Only one study was completed and it wasn’t randomized or blinded or controlled.  The external control group was very small and they differed from the patients receiving the treatment, because the latter had more intensive prior treatment.  There were significant population differences as well as treatment differences between the treatment group and the external controls.  In addition, overall survival for this condition has improved since the control data sample was collected.

Therefore, we agree with FDA’s conclusion that differences in overall survival can’t be “reliably attributed” to the drug.  We also agree that “the application does not include reliable response rate data to provide supportive evidence.”

In Study 101, no patient demonstrated a response that can be unequivocally   attributed to the drug.  And there was no overall response rate calculated for Study 03-133  and only very limited overall response rate data in Study 101.

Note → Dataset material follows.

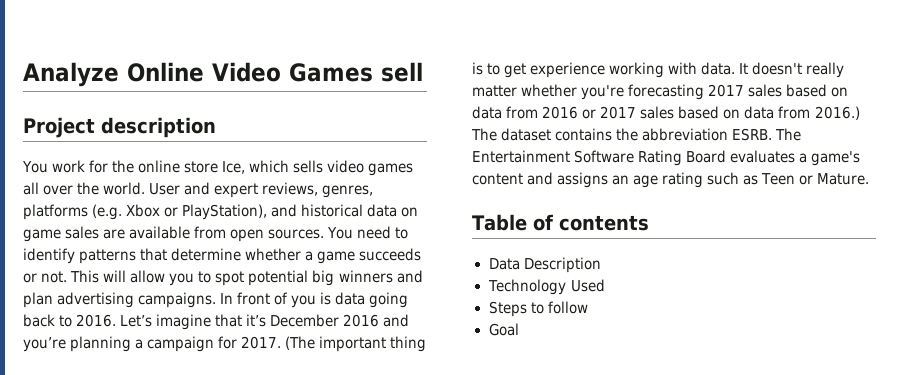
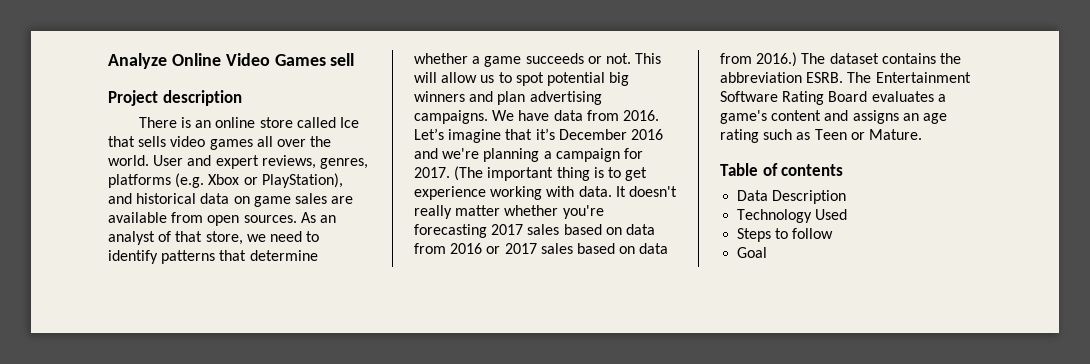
[22,160,290,174] You work for the online store Ice, which -> [138,117,360,128] [108,136,135,147] There is an online store called Ice that
[327,227,354,239] You -> [300,212,336,223] [108,231,266,245] As an analyst of that store, we
[169,273,195,286] you -> [480,75,495,83] us
[220,292,409,308] [23,314,73,327] In front of you is data going back to -> [492,110,619,121] We have data from
[23,337,66,352] you’re -> [442,148,480,159] we're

FDA has been the Gold Standard?  Do these data meet that standard?

The FDA Summary states: The comparator is too dissimilar to the treatment group.  There is no reliable information on tumor response rate.  Therefore, the submitted study cannot be considered an adequate and well-controlled trial necessary to establish effectiveness. That’s the standard that the law requires for FDA approval.

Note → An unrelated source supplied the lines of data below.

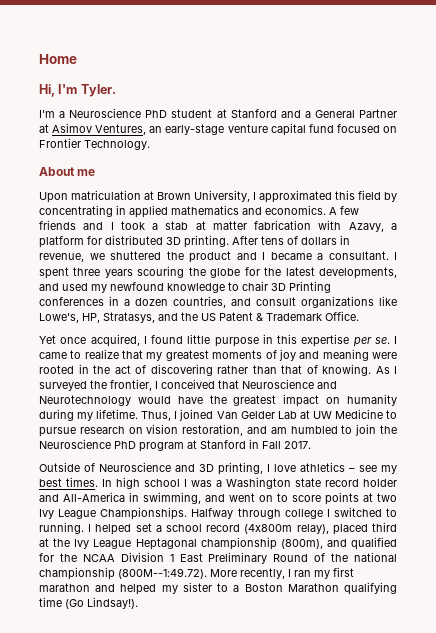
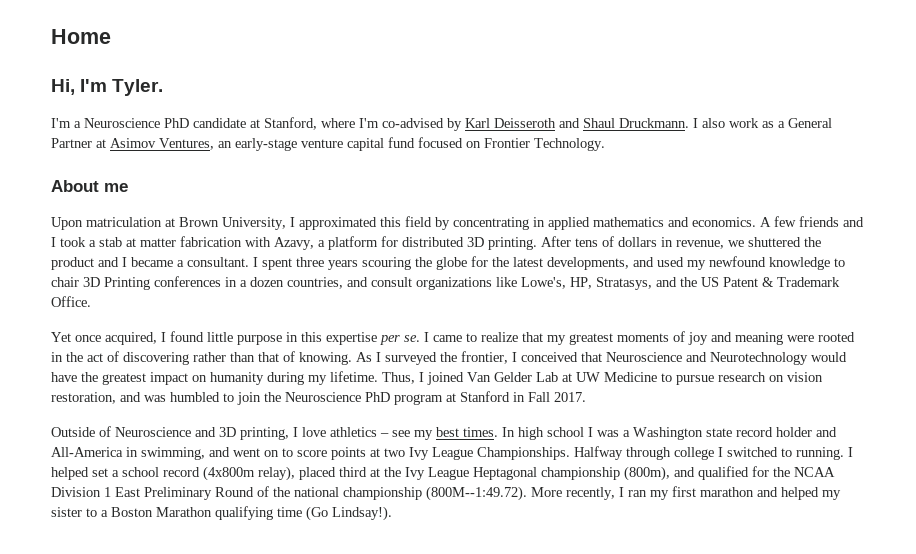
[171,109,301,118] student at Stanford and -> [193,117,774,131] candidate at Stanford, where I'm co-advised by Karl Deisseroth and Shaul Druckmann. I also work as
[270,427,287,434] am -> [144,395,166,402] was

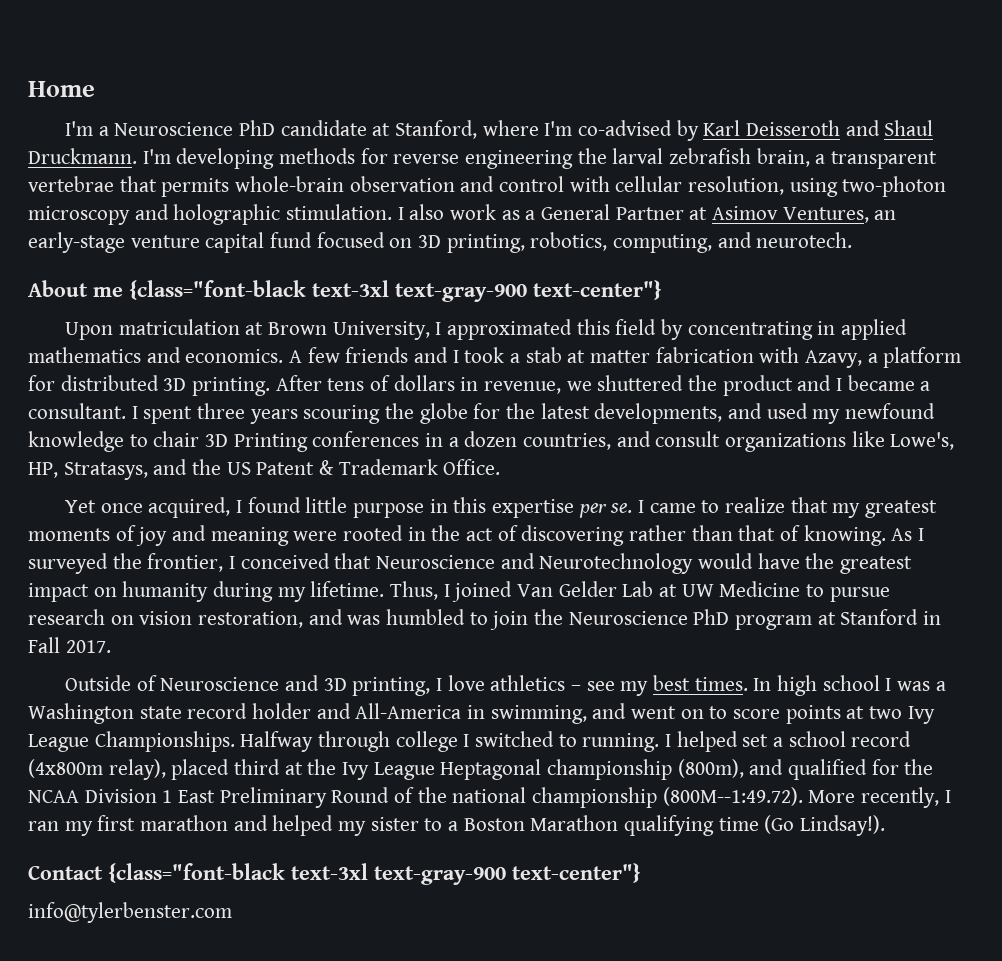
[51,79,164,96] // Hi, I'm Tyler. -> (95, 89) none
(689, 123) none -> [142,148,938,169] [28,176,947,197] [28,204,393,225] I'm developing methods for reverse engineering the larval zebrafish brain, a transparent vertebrae that permits whole-brain observation and control with cellular resolution, using two-photon microscopy and holographic stimulation.
[484,138,605,151] [51,180,128,192] Frontier Technology. // About me -> [418,232,853,253] [28,280,662,302] 3D printing, robotics, computing, and neurotech. // About me {class="font-black text-3xl text-gray-900 text-center"}
(392, 513) none -> [28,863,641,885] [28,902,232,923] // Contact {class="font-black text-3xl text-gray-900 text-center"} // info@tylerbenster.com

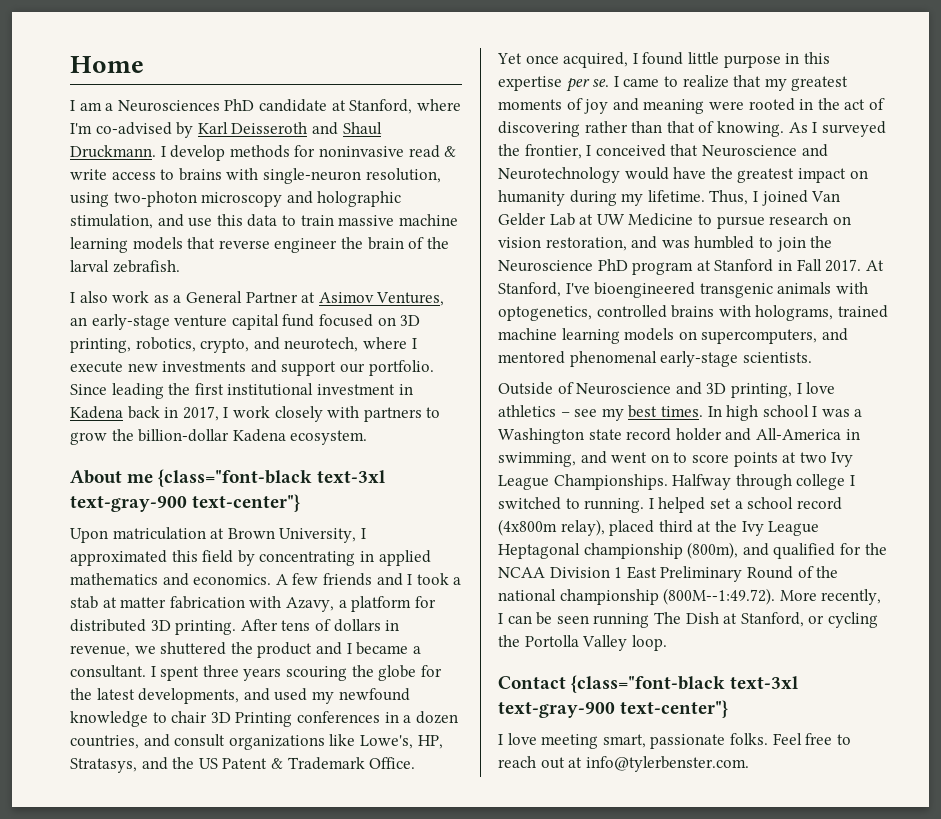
[64,121,234,136] I'm a Neuroscience -> [70,100,220,112] I am a Neurosciences
[142,148,938,169] [28,176,683,197] I'm developing methods for reverse engineering the larval zebrafish brain, a transparent vertebrae that permits whole-brain observation and control with cellular -> [160,145,457,161] [70,168,361,184] I develop methods for noninvasive read & write access to brains with single-neuron
[286,204,393,220] stimulation. -> [70,214,458,229] [70,237,449,253] [70,260,180,273] stimulation, and use this data to train massive machine learning models that reverse engineer the brain of the larval zebrafish. //
[613,232,853,253] computing, and neurotech. -> [200,337,417,353] [70,360,434,376] [70,383,413,399] [70,406,441,422] [70,429,368,445] crypto, and neurotech, where I execute new investments and support our portfolio. Since leading the first institutional investment in Kadena back in 2017, I work closely with partners to grow the billion-dollar Kadena ecosystem.
(111, 646) none -> [865,260,884,271] [498,282,868,298] [498,305,888,321] [498,328,848,344] [498,351,812,367] At Stanford, I've bioengineered transgenic animals with optogenetics, controlled brains with holograms, trained machine learning models on supercomputers, and mentored phenomenal early-stage scientists.
[28,815,886,836] ran my first marathon and helped my sister to a Boston Marathon qualifying time (Go Lindsay!). -> [507,612,878,628] [498,635,667,651] can be seen running The Dish at Stanford, or cycling the Portolla Valley loop.
[28,902,232,923] info@tylerbenster.com -> [498,733,851,749] [498,756,749,772] I love meeting smart, passionate folks. Feel free to reach out at info@tylerbenster.com.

On the other hand, there is an unmet need. These children need treatment.  Should FDA be flexible even though the data are clearly inadequate?  Why isn’t this an accelerated approval application instead of a regular application? Are the data even good enough for accelerated approval?

Are FDA Decisions Perpetuating Poor Studies?

Why didn’t the sponsor conduct a randomized, double blind controlled trial?  This isn’t a rhetorical question.  What’s the incentive for any company to conduct a well-designed study if a poorly conducted study with questionable findings results in approval?  Those controversial decisions set a dangerous precedent.

Unfortunately, when FDA approves a drug based on inadequate data, all companies lose the incentive to conduct well-designed studies.  Not just the company whose product is approved, but all other companies as well.

Patients Deserve Better

We do patients and their families no favors by approving treatments that aren’t proven to work. 

FDA’s Expanded access program is the way to give patients access to experimental drugs, because it provides free treatments in a well monitored situation where the patients and families know that they are taking a risk using an experimental drug.  Why should patients pay to take an experimental drug, thinking it is proven safe because it is FDA approved?

I can’t believe I have to say this: Without an appropriate control group, it is not possible to provide evidence that patients and doctors need to make informed decisions.  Even a small study with a small well matched control group is better than nothing.

Unfortunately, the preponderance of evidence doesn’t support approval for this drug.

The Advisory Committee agreed with our assessment and voted 16-0 that the studies did not prove the drug improved overall survival. The FDA subsequently rejected the application.